You sound a lot like me a few months ago. I was miserable.
I took a job after graduating that was located far from home. I thought it would be an adventure and fun. I had no problems meeting people in college so I thought I would have no problems. It wasn't that easy. I don't do the bar thing and the people I meet and had a good time with did not live close. I was lonely. My boyfriend lived back home and we talked for hours every night. I hated the distance.
Work wasn't great either. For the most part, I had little to do and recieved little training. Spending eight hours a day doing practically nothing for several months was very depressing. The work that I did do was boring and too simple. My coworkers and I didn't have much in common. I was a 23 year-old women; they were 40-50 year-old married men.
The town I lived in was boring and very different from my hometown. Big hair and big t-shirt are not styling. I had to drive 30-40 minutes to get to the closest shopping that was not Wal-mart or Target (those stores were recently built too!). People my age did not live in my town so I drove to hang out with my friends.
After a year of being here and still being miserable, I started to look for a new job closer to home. That was difficult because I live out-of-state. After a few months of looking for a job, I talked to my boss about transferring. As a result, I am moving soon. I am so happy. I'll be closer to family, friends, and my boyfriend...and shopping!

ebruening
09-25-2005, 10:16 PM
MollyMe - Here's hoping your move goes well. Different strokes for different folks, I guess. I actually like my home state, so I hope your new location is more to your liking...

winneythepooh7
09-25-2005, 10:21 PM
I moved to NYC basically because all of my friends were here back in 1999. Since then, they've basically all moved away. I have lots of acquaintances but it is still really hard not having those close friendships anymore. Thankfully my work keeps me pretty busy, and I have a dog who keeps me company so I don't have time to get down about it.

shimmer728
09-25-2005, 10:58 PM
I moved to a new town after I graduated. It's a small, rural community in central PA, about an hour and a half away from my parents, who live near Pittsburgh. I always considered myself a city girl and figured I'd hate it and want to leave after a year. Now, I love it here.

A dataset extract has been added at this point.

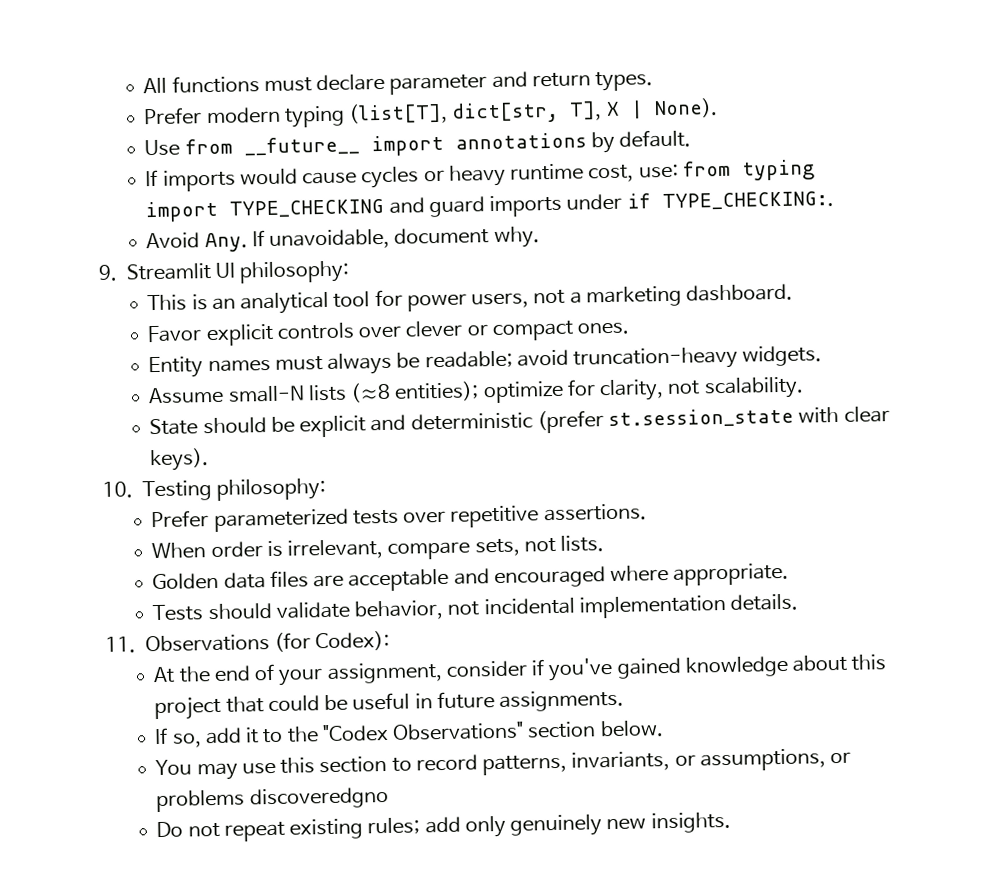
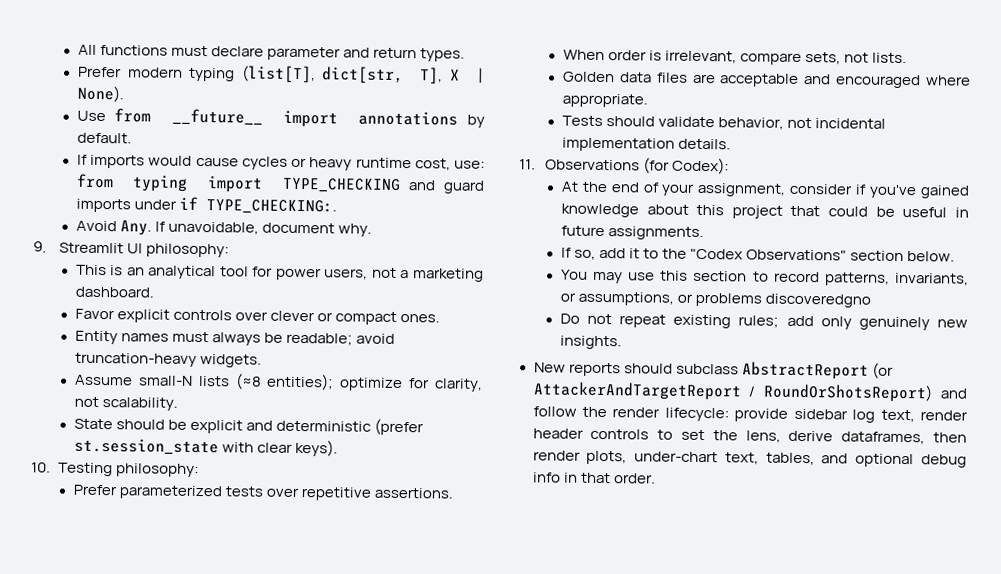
+ New reports should subclass AbstractReport (or AttackerAndTargetReport / RoundOrShotsReport) and follow the render lifecycle: provide sidebar log text, render header controls to set the lens, derive dataframes, then render plots, under-chart text, tables, and optional debug info in that order.

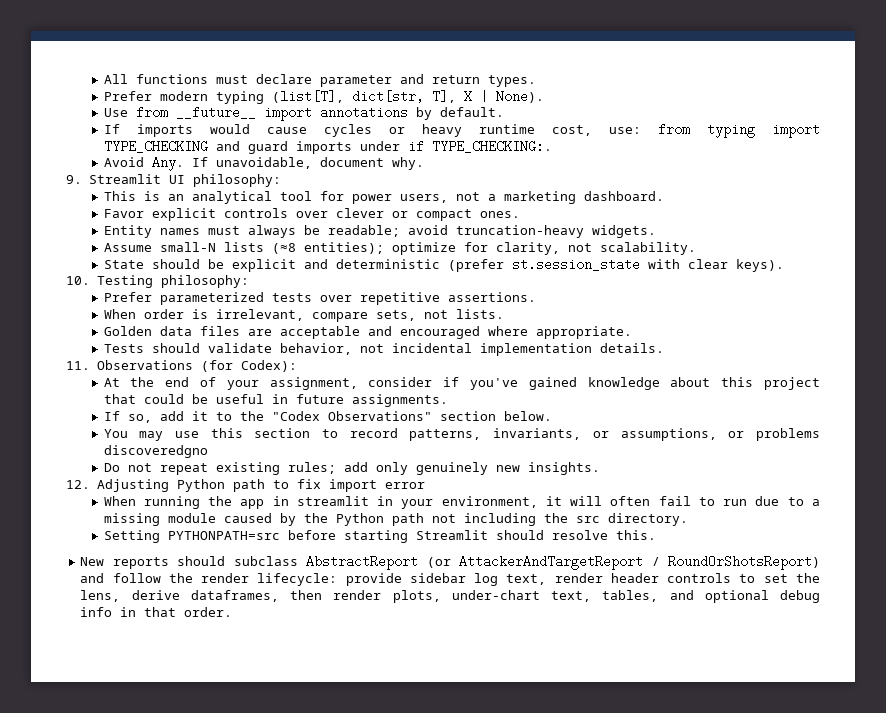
+ 12. Adjusting Python path to fix import error
+ When running the app in streamlit in your environment, it will often fail to run due to a missing module caused by the Python path not including the src directory.
+ Setting PYTHONPATH=src before starting Streamlit should resolve this.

It can be scary moving somewhere where you don't know anyone, but I figured I already did that at 18 when I started college, so I could do it again. And I was right!

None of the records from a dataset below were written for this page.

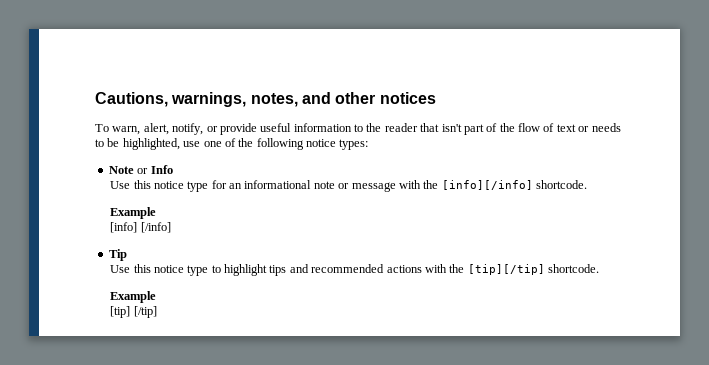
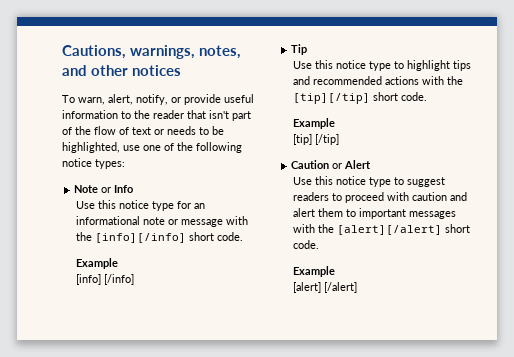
- Use this notice type for an informational note or message with the [info][/info] shortcode.
+ Use this notice type for an informational note or message with the [info][/info] short code.
- Use this notice type to highlight tips and recommended actions with the [tip][/tip] shortcode.
+ Use this notice type to highlight tips and recommended actions with the [tip][/tip] short code.
+ Caution or Alert
+ Use this notice type to suggest readers to proceed with caution and alert them to important messages with the [alert][/alert] short code.
+ Example
+ [alert] [/alert]

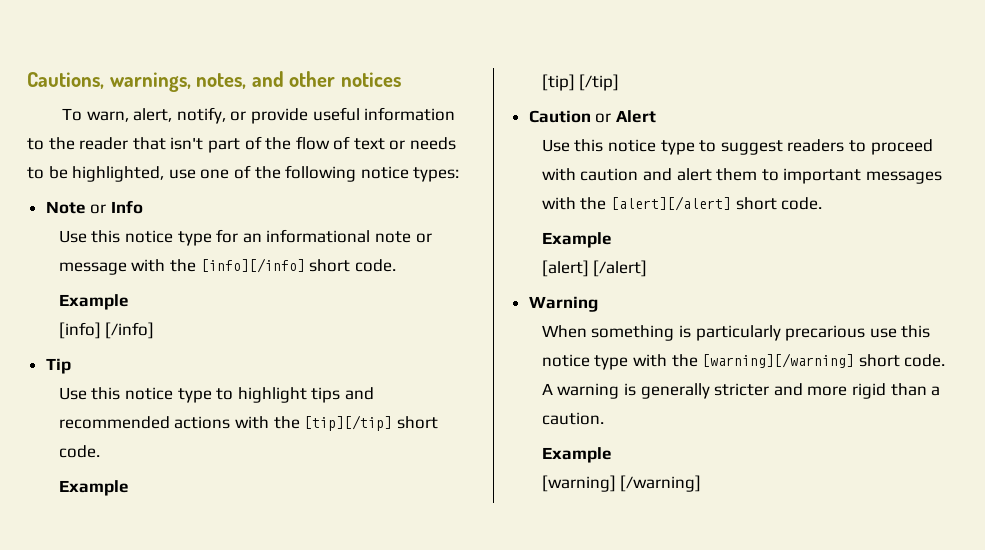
+ Warning
+ When something is particularly precarious use this notice type with the [warning][/warning] short code. A warning is generally stricter and more rigid than a caution.
+ Example
+ [warning] [/warning]

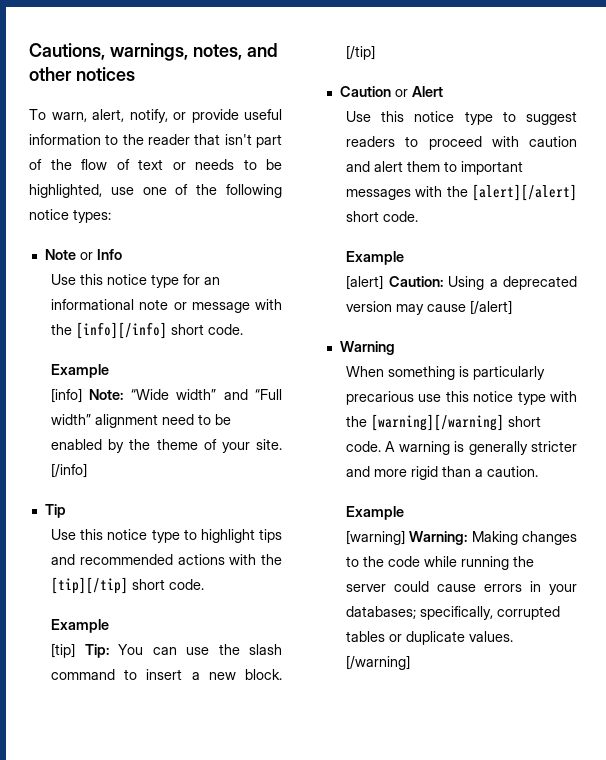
- [info] [/info]
+ [info] Note: “Wide width” and “Full width” alignment need to be enabled by the theme of your site. [/info]
- [tip] [/tip]
+ [tip] Tip: You can use the slash command to insert a new block. [/tip]
- [alert] [/alert]
+ [alert] Caution: Using a deprecated version may cause [/alert]
- [warning] [/warning]
+ [warning] Warning: Making changes to the code while running the server could cause errors in your databases; specifically, corrupted tables or duplicate values. [/warning]

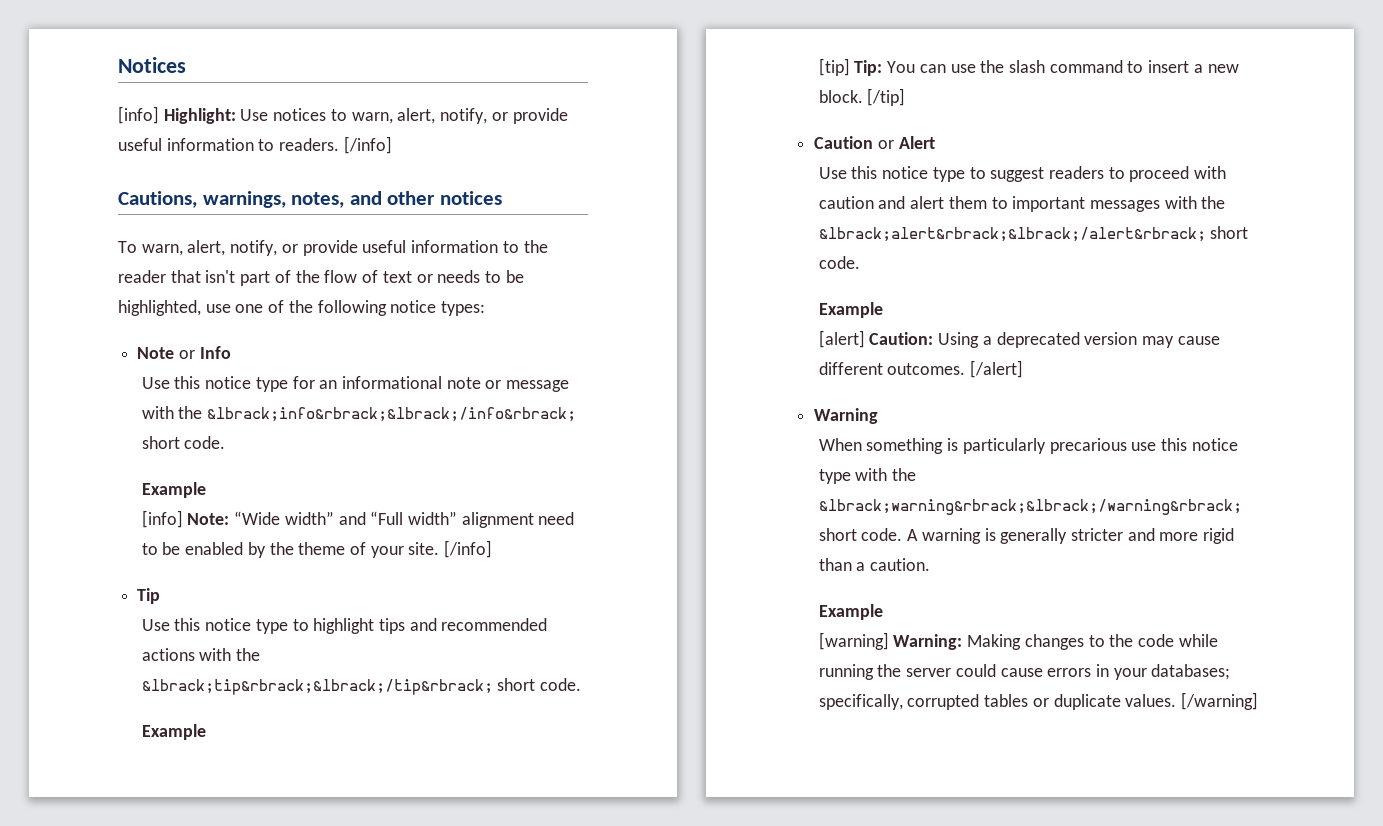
+ Notices
+ [info] Highlight: Use notices to warn, alert, notify, or provide useful information to readers. [/info]
- Use this notice type for an informational note or message with the [info][/info] short code.
+ Use this notice type for an informational note or message with the &lbrack;info&rbrack;&lbrack;/info&rbrack; short code.
- Use this notice type to highlight tips and recommended actions with the [tip][/tip] short code.
+ Use this notice type to highlight tips and recommended actions with the &lbrack;tip&rbrack;&lbrack;/tip&rbrack; short code.
- Use this notice type to suggest readers to proceed with caution and alert them to important messages with the [alert][/alert] short code.
+ Use this notice type to suggest readers to proceed with caution and alert them to important messages with the &lbrack;alert&rbrack;&lbrack;/alert&rbrack; short code.
- [alert] Caution: Using a deprecated version may cause [/alert]
+ [alert] Caution: Using a deprecated version may cause different outcomes. [/alert]
- When something is particularly precarious use this notice type with the [warning][/warning] short code.
+ When something is particularly precarious use this notice type with the &lbrack;warning&rbrack;&lbrack;/warning&rbrack; short code.

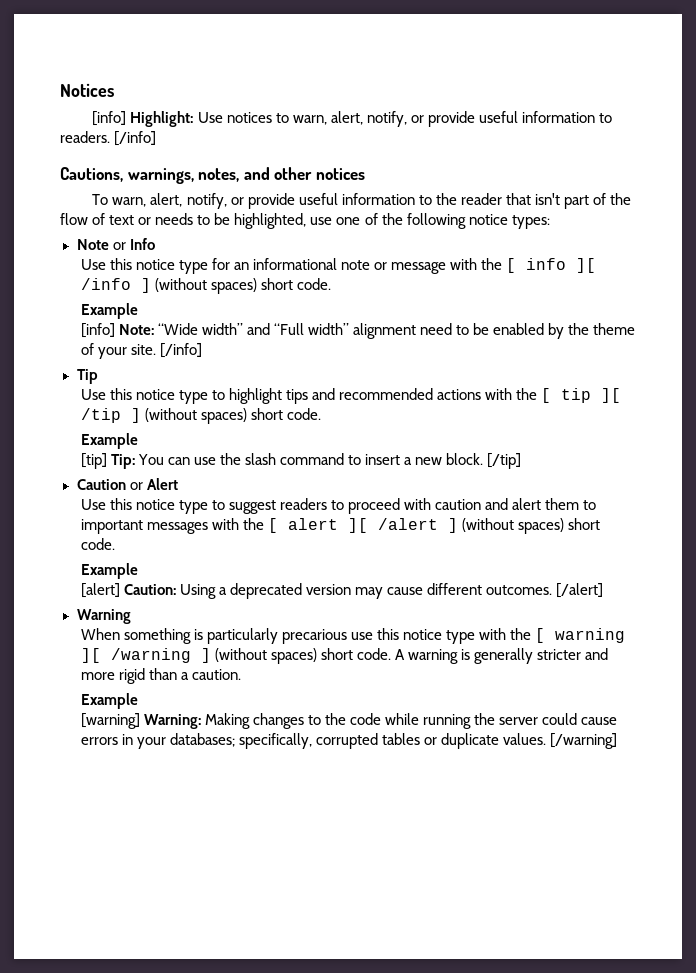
- Use this notice type for an informational note or message with the &lbrack;info&rbrack;&lbrack;/info&rbrack; short code.
+ Use this notice type for an informational note or message with the [ info ][ /info ] (without spaces) short code.
- Use this notice type to highlight tips and recommended actions with the &lbrack;tip&rbrack;&lbrack;/tip&rbrack; short code.
+ Use this notice type to highlight tips and recommended actions with the [ tip ][ /tip ] (without spaces) short code.
- Use this notice type to suggest readers to proceed with caution and alert them to important messages with the &lbrack;alert&rbrack;&lbrack;/alert&rbrack; short code.
+ Use this notice type to suggest readers to proceed with caution and alert them to important messages with the [ alert ][ /alert ] (without spaces) short code.
- When something is particularly precarious use this notice type with the &lbrack;warning&rbrack;&lbrack;/warning&rbrack; short code.
+ When something is particularly precarious use this notice type with the [ warning ][ /warning ] (without spaces) short code.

So, there's a success story for you. And this is NOT a hip place where lots of 20somethings are dying to live.

MollyMe
09-25-2005, 11:04 PM
ebruening,
Thanks. Don't take my dislike of the area personally. I know people who hate my hometown but I love it. It wasn't that bad of a state; though the town I lived in was 'different' (even natives agreed). There were nice areas of the city that I would have lived in if it wasn't a 45 minute commute to work.
The area was not home. I knew I would be moving with my job in a couple of years so it was hard to make it home. When my boyfriend and I got back together (we broke it off before I moved), it was just that much harder to make this area home.

ebruening
09-25-2005, 11:07 PM
MollyMe - No, I wasn't offended. Although, if you lived where I think you lived, I'm surprised you saw big t-shirts AND big hair I mean, in a "big" city? Geez, I gave people more credit than that here :lol: Hey, this state is for some people, and not for others. Being away from your SO was difficult, I'm sure.